**WORK INSTRUCTIONS**
Retype each record exactly, please. Skip none.

**INFORMATION PROVIDED**
= Beginning of Section =
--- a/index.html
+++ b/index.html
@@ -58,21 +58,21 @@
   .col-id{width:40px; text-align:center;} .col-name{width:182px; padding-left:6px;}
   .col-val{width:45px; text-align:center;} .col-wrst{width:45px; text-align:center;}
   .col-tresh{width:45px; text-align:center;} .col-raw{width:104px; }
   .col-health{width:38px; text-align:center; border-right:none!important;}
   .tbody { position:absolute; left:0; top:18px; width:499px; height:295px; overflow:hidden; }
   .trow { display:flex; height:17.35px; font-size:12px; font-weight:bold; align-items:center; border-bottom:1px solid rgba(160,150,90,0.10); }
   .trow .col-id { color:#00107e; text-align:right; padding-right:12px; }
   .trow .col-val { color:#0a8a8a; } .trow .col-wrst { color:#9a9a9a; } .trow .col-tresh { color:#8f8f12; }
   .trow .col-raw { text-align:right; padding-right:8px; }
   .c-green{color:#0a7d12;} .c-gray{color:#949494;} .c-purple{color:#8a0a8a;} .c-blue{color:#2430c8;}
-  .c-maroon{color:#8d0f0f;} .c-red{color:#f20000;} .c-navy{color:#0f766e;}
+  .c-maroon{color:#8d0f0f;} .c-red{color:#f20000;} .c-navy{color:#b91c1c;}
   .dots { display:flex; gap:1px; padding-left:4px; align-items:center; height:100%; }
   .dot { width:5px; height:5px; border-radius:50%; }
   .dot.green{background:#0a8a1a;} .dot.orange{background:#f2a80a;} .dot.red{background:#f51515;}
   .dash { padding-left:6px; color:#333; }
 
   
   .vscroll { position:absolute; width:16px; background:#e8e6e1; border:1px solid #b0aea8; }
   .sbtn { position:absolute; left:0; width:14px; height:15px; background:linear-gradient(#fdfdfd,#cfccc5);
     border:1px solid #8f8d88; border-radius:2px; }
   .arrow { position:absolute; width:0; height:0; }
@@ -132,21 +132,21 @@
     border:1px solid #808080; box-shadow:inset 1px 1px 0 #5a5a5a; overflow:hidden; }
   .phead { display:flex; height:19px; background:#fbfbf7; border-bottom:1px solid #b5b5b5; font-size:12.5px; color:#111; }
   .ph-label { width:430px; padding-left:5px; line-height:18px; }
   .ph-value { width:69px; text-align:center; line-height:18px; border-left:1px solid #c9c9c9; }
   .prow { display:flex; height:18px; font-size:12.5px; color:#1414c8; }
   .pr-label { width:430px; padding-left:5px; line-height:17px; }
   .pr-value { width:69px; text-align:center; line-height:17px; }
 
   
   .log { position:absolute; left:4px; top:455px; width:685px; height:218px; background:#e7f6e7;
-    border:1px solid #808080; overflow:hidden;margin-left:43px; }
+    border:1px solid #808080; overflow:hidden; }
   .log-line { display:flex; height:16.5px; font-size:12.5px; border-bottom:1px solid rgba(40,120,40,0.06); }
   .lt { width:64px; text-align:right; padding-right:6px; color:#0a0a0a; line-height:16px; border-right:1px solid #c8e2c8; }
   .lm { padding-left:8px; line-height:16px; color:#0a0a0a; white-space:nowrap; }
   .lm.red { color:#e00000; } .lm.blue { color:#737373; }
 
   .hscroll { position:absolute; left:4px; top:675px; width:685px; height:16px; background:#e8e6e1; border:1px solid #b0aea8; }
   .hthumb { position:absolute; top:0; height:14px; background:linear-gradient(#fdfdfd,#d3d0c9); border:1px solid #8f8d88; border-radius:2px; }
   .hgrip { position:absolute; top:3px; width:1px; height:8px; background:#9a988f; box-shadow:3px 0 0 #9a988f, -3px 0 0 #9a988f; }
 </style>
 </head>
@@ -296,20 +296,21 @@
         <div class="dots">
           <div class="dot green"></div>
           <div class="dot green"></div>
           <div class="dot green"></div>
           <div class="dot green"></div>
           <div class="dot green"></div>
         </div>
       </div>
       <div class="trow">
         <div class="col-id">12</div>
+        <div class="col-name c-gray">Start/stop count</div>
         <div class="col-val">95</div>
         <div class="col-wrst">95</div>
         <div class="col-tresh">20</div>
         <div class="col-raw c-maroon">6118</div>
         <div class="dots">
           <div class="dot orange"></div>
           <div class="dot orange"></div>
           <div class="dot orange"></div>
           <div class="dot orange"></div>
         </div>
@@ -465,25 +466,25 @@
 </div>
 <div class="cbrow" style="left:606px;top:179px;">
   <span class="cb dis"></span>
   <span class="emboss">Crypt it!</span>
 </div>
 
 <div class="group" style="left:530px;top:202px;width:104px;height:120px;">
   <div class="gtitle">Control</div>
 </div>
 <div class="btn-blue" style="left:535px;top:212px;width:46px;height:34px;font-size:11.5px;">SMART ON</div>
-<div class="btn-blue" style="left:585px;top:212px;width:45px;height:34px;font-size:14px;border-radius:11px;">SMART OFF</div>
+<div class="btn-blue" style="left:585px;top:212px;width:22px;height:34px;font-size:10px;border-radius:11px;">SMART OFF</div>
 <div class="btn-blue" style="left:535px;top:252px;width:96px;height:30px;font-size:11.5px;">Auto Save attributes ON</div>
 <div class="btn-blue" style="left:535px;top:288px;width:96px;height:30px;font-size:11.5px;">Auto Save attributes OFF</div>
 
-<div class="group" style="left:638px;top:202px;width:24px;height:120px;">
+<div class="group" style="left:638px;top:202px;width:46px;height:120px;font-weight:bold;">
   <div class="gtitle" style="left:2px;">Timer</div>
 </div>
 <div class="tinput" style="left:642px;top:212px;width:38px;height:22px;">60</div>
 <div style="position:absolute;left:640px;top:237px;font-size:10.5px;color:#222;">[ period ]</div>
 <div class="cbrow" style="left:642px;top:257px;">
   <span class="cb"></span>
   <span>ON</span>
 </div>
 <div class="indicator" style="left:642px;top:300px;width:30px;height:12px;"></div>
= End of Section =
**EXERCISE ANSWER**
--- a/index.html
+++ b/index.html
@@ -58,21 +58,21 @@
   .col-id{width:40px; text-align:center;} .col-name{width:182px; padding-left:6px;}
   .col-val{width:45px; text-align:center;} .col-wrst{width:45px; text-align:center;}
   .col-tresh{width:45px; text-align:center;} .col-raw{width:104px; }
   .col-health{width:38px; text-align:center; border-right:none!important;}
   .tbody { position:absolute; left:0; top:18px; width:499px; height:295px; overflow:hidden; }
   .trow { display:flex; height:17.35px; font-size:12px; font-weight:bold; align-items:center; border-bottom:1px solid rgba(160,150,90,0.10); }
   .trow .col-id { color:#00107e; text-align:right; padding-right:12px; }
   .trow .col-val { color:#0a8a8a; } .trow .col-wrst { color:#9a9a9a; } .trow .col-tresh { color:#8f8f12; }
   .trow .col-raw { text-align:right; padding-right:8px; }
   .c-green{color:#0a7d12;} .c-gray{color:#949494;} .c-purple{color:#8a0a8a;} .c-blue{color:#2430c8;}
-  .c-maroon{color:#8d0f0f;} .c-red{color:#f20000;} .c-navy{color:#0f766e;}
+  .c-maroon{color:#8d0f0f;} .c-red{color:#f20000;} .c-navy{color:#b91c1c;}
   .dots { display:flex; gap:1px; padding-left:4px; align-items:center; height:100%; }
   .dot { width:5px; height:5px; border-radius:50%; }
   .dot.green{background:#0a8a1a;} .dot.orange{background:#f2a80a;} .dot.red{background:#f51515;}
   .dash { padding-left:6px; color:#333; }
 
   
   .vscroll { position:absolute; width:16px; background:#e8e6e1; border:1px solid #b0aea8; }
   .sbtn { position:absolute; left:0; width:14px; height:15px; background:linear-gradient(#fdfdfd,#cfccc5);
     border:1px solid #8f8d88; border-radius:2px; }
   .arrow { position:absolute; width:0; height:0; }
@@ -132,21 +132,21 @@
     border:1px solid #808080; box-shadow:inset 1px 1px 0 #5a5a5a; overflow:hidden; }
   .phead { display:flex; height:19px; background:#fbfbf7; border-bottom:1px solid #b5b5b5; font-size:12.5px; color:#111; }
   .ph-label { width:430px; padding-left:5px; line-height:18px; }
   .ph-value { width:69px; text-align:center; line-height:18px; border-left:1px solid #c9c9c9; }
   .prow { display:flex; height:18px; font-size:12.5px; color:#1414c8; }
   .pr-label { width:430px; padding-left:5px; line-height:17px; }
   .pr-value { width:69px; text-align:center; line-height:17px; }
 
   
   .log { position:absolute; left:4px; top:455px; width:685px; height:218px; background:#e7f6e7;
-    border:1px solid #808080; overflow:hidden;margin-left:43px; }
+    border:1px solid #808080; overflow:hidden; }
   .log-line { display:flex; height:16.5px; font-size:12.5px; border-bottom:1px solid rgba(40,120,40,0.06); }
   .lt { width:64px; text-align:right; padding-right:6px; color:#0a0a0a; line-height:16px; border-right:1px solid #c8e2c8; }
   .lm { padding-left:8px; line-height:16px; color:#0a0a0a; white-space:nowrap; }
   .lm.red { color:#e00000; } .lm.blue { color:#737373; }
 
   .hscroll { position:absolute; left:4px; top:675px; width:685px; height:16px; background:#e8e6e1; border:1px solid #b0aea8; }
   .hthumb { position:absolute; top:0; height:14px; background:linear-gradient(#fdfdfd,#d3d0c9); border:1px solid #8f8d88; border-radius:2px; }
   .hgrip { position:absolute; top:3px; width:1px; height:8px; background:#9a988f; box-shadow:3px 0 0 #9a988f, -3px 0 0 #9a988f; }
 </style>
 </head>
@@ -296,20 +296,21 @@
         <div class="dots">
           <div class="dot green"></div>
           <div class="dot green"></div>
           <div class="dot green"></div>
           <div class="dot green"></div>
           <div class="dot green"></div>
         </div>
       </div>
       <div class="trow">
         <div class="col-id">12</div>
+        <div class="col-name c-gray">Start/stop count</div>
         <div class="col-val">95</div>
         <div class="col-wrst">95</div>
         <div class="col-tresh">20</div>
         <div class="col-raw c-maroon">6118</div>
         <div class="dots">
           <div class="dot orange"></div>
           <div class="dot orange"></div>
           <div class="dot orange"></div>
           <div class="dot orange"></div>
         </div>
@@ -465,25 +466,25 @@
 </div>
 <div class="cbrow" style="left:606px;top:179px;">
   <span class="cb dis"></span>
   <span class="emboss">Crypt it!</span>
 </div>
 
 <div class="group" style="left:530px;top:202px;width:104px;height:120px;">
   <div class="gtitle">Control</div>
 </div>
 <div class="btn-blue" style="left:535px;top:212px;width:46px;height:34px;font-size:11.5px;">SMART ON</div>
-<div class="btn-blue" style="left:585px;top:212px;width:45px;height:34px;font-size:14px;border-radius:11px;">SMART OFF</div>
+<div class="btn-blue" style="left:585px;top:212px;width:22px;height:34px;font-size:10px;border-radius:11px;">SMART OFF</div>
 <div class="btn-blue" style="left:535px;top:252px;width:96px;height:30px;font-size:11.5px;">Auto Save attributes ON</div>
 <div class="btn-blue" style="left:535px;top:288px;width:96px;height:30px;font-size:11.5px;">Auto Save attributes OFF</div>
 
-<div class="group" style="left:638px;top:202px;width:24px;height:120px;">
+<div class="group" style="left:638px;top:202px;width:46px;height:120px;font-weight:bold;">
   <div class="gtitle" style="left:2px;">Timer</div>
 </div>
 <div class="tinput" style="left:642px;top:212px;width:38px;height:22px;">60</div>
 <div style="position:absolute;left:640px;top:237px;font-size:10.5px;color:#222;">[ period ]</div>
 <div class="cbrow" style="left:642px;top:257px;">
   <span class="cb"></span>
   <span>ON</span>
 </div>
 <div class="indicator" style="left:642px;top:300px;width:30px;height:12px;"></div>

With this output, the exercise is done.